Ужинать Михаил наотрез отказался, сославшись на то, что только-только съел пирожки, купленные на Каланчевке у торговки. Он придумал первую попавшуюся причину, потому что никак не мог отрешиться от мысли: если он примет приглашение, кто-то из детишек останется голодным.
— Да вы хоть в дом зайдите, — настаивала Надя. Он был голоден, а из теплушки соблазнительно попахивало вареным картофелем и укропом. В этот вечер Михаил не засиделся у Булгаковых. Когда недолгий ужин закончился, он, убедившись, что их никто не видит, вынул спрятанную под рубашкой брошюру.
— Это я уже прочитал рабочим. Скажите товарищу Леониду, пусть принесет другую.
— А Леонид больше не придет, — тихо сказал Булгаков.
— Почему? — удивился Васильев.
— Арестовали его… Так что не будет у нас пока больше кружка…
Слова эти, сказанные просто и обыденно, потрясли Михаила-маленького.
— Как это — арестовали? За что?
— За то самое… За книжицы, которые он читает рабочим. Его на другом заводе накрыли вместе с кружком. Всех забрали…
— Значит, и у нас такое могло случиться?
— Могло, конечно. Так что… как тебе сказать… Может, оставим это занятие?
— То есть как — оставим? Разве нам другого руководителя не дадут?
— Кто же тебе его даст?
— А вы?
— Ну, это для меня многовато… Не по Сеньке шапка. Вот если б ты…
— Я? — удивился Михаил. — Мне ведь еще самому многое понять нужно.
— Вот давай вместе разбираться. Сначала прочтешь, а потом сообща и подумаем… А? Иль, может, забоишься?
Михаил не обиделся на Булгакова за это слово — «забоишься». Уж слишком неожиданным было само предложение.
— Я должен поразмыслить, подготовиться… Это ведь очень серьезно… И потом — где брать литературу?

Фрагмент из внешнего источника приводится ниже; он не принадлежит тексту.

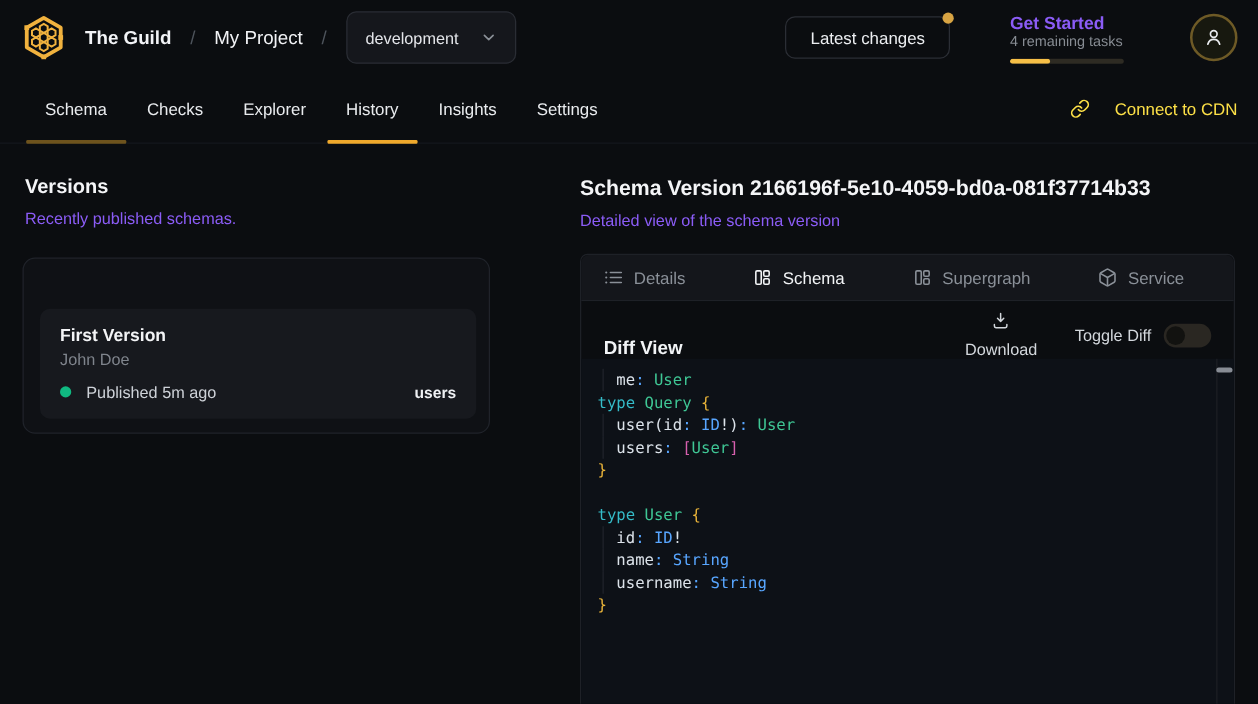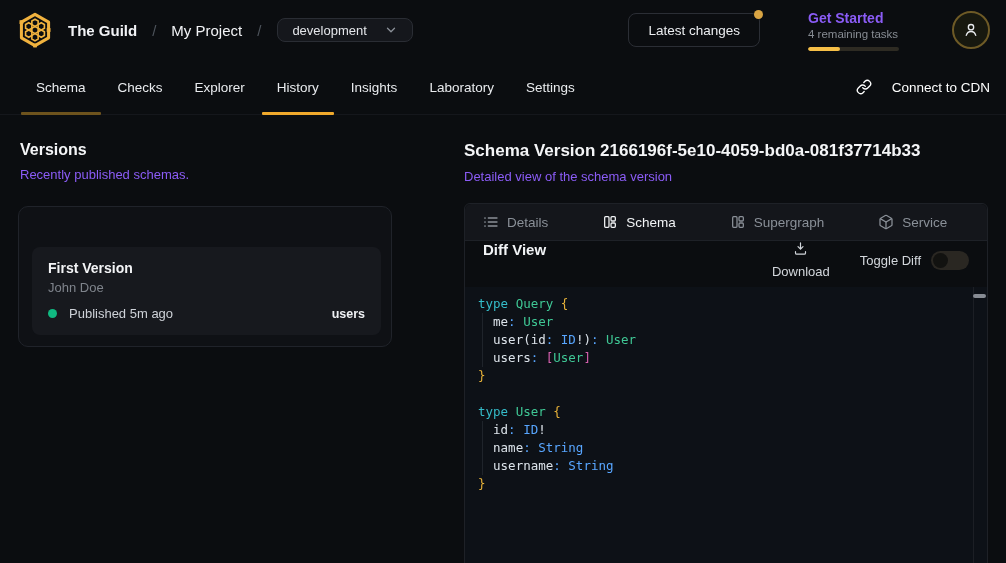"development" .env-select { height: 24px -> 42px }
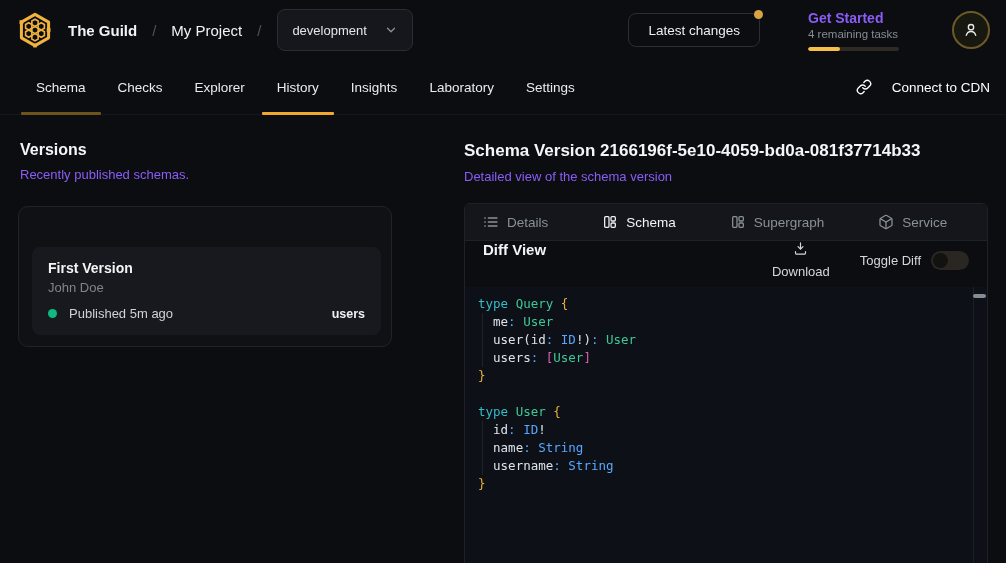"Laboratory" div.navtab { html: <div>Laboratory</div> -> none }
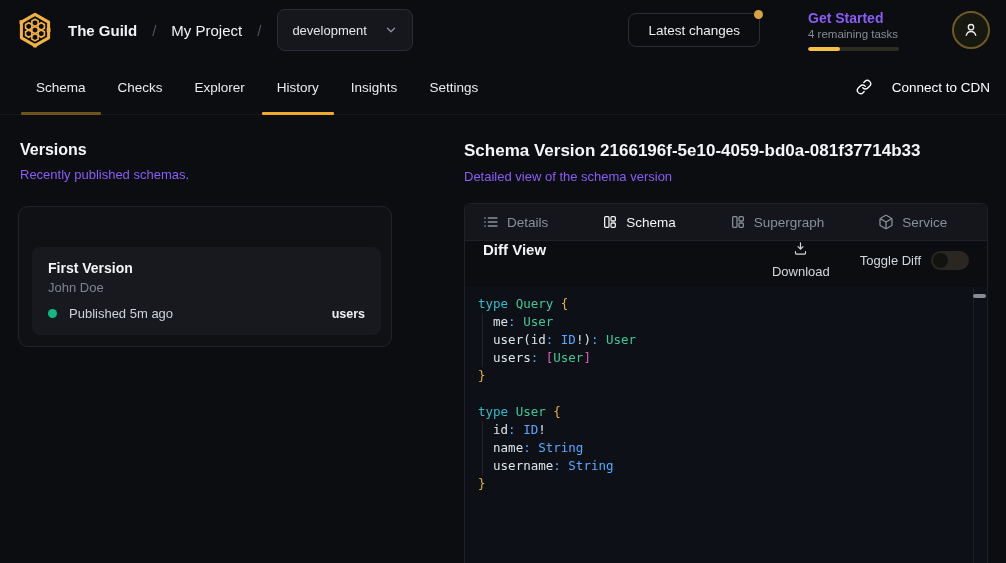"Connect to CDN" .cdn-link { color: #ffffff -> #fde047 }
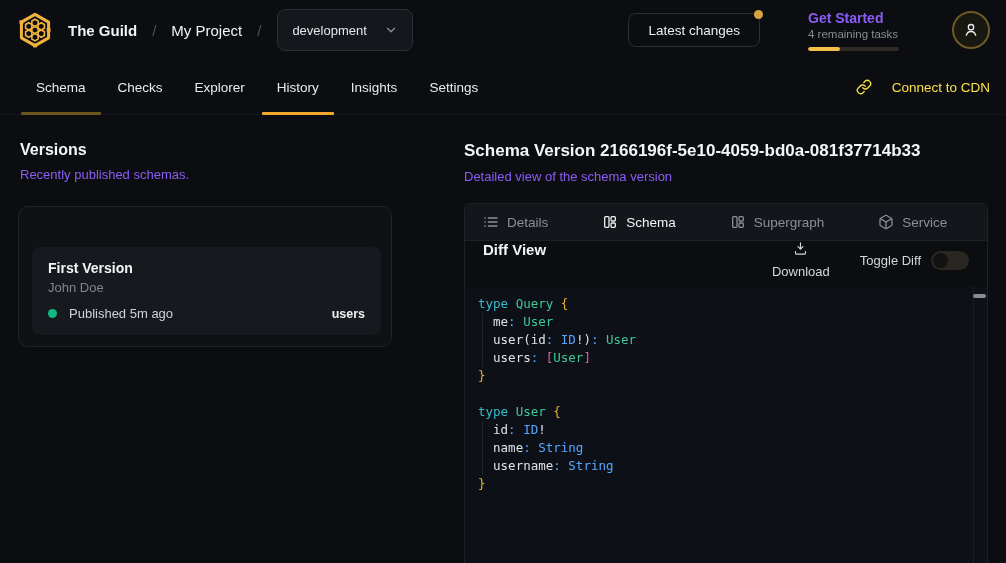"Diff View" .diff-row { align-items: flex-start -> flex-end }
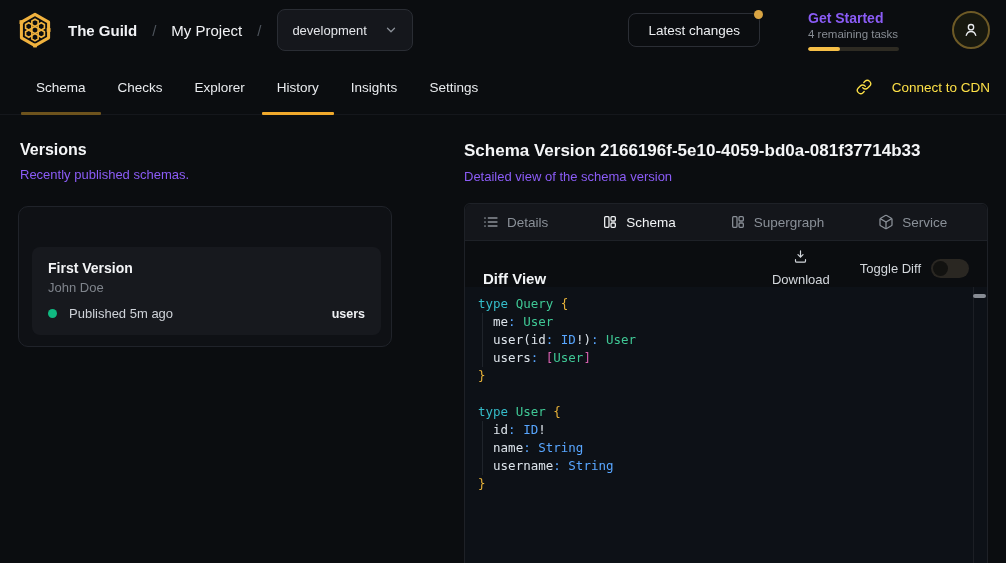"type Query {" div.cl { order: before "me: User" -> after "me: User" }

— Ну что ж, ответ мне по душе. Думай. А про книжки не твоя забота: у меня их брать будешь. Ты нам вот эту разъясни получше.
Михаил прочитал название: «Что такое «друзья народа» и как они воюют против социал-демократов?»
— Хорошо. Я попробую.
Эта книга потрясла Михаила не только содержанием, но и самим фактом своего существования. Значит, есть в России люди, которым близка и дорога судьба народа того самого рабочего класса, к которому теперь причислял и себя.
Но занятия кружка в очередную среду Васильев не провел: он объяснил Булгакову, что не готов, что ему самому нужно многое прочитать, понять, и просил принести еще «таких» книг.
Булгаков ждал, не торопил парня. И вот однажды Васильев сказал ему:
— В следующую среду я, пожалуй, смогу… Михаил-большой внимательно, точно впервые, посмотрел на студента и едва заметно улыбнулся.
— Попробуем, — сказал он.
Васильев не рассчитывал на то, что придет много народу: об аресте товарища Леонида рабочие уже знали. Одни могли не прийти из осторожности, другие — из чувства недоверия: что может рассказать им этот малец…
Но, к удивлению своему, Михаил увидел, что людей собралось достаточно.
— Вот передо мной лежит книга, — начал Михаил, — и мне предстоит подробно рассказать вам о ней. Но прежде позвольте прочитать одно стихотворение. Называется оно «Железная дорога», и написал его русский поэт Николай Алексеевич Некрасов.
Михаил уже давно решил, что именно с этого начнет свои занятия — и потому, что по содержанию оно подходит, и потому, что название у него такое близкое именно для этих людей, работающих и даже живущих на железной дороге. Он понимал, что Некрасова знают многие, что народ поет его песни. Но ведь когда он сам перечитывал заново это стихотворение, появились же у него мысли, которые прежде не возникали. Ведь перекликались с «Манифестом» слова о народе: «Вынесет все — и широкую, ясную, грудью дорогу проложит себе…»
Васильев читал, чувствуя, как метко попал он в цель: «В мире есть царь: этот царь беспощаден, голод названье ему… Он-то согнал сюда массы народные…»
Его не перебивали, но когда он закончил, то почувствовал, как близко к сердцу приняли люди строки Некрасова. Особый отклик вызвали слова о народе: «…вынес достаточно русский народ. Вынес и эту дорогу железную — вынесет все, что господь ни пошлет!» Кто-то стукнул по столу и крикнул: «Хватит, натерпелись», кто-то остудил его — чего, мол, горячишься. Там ведь и про дорогу ясную сказано.
Эти слова и использовал Михаил для начала занятий.
Книга, о которой он собирался рассказывать, как раз об этом: кто же истинные друзья рабочего класса — те, кто бьет себя в грудь и называет «другом народа», или социал-демократы, для которых нет в жизни другой цели, кроме борьбы за освобождение рабочего класса?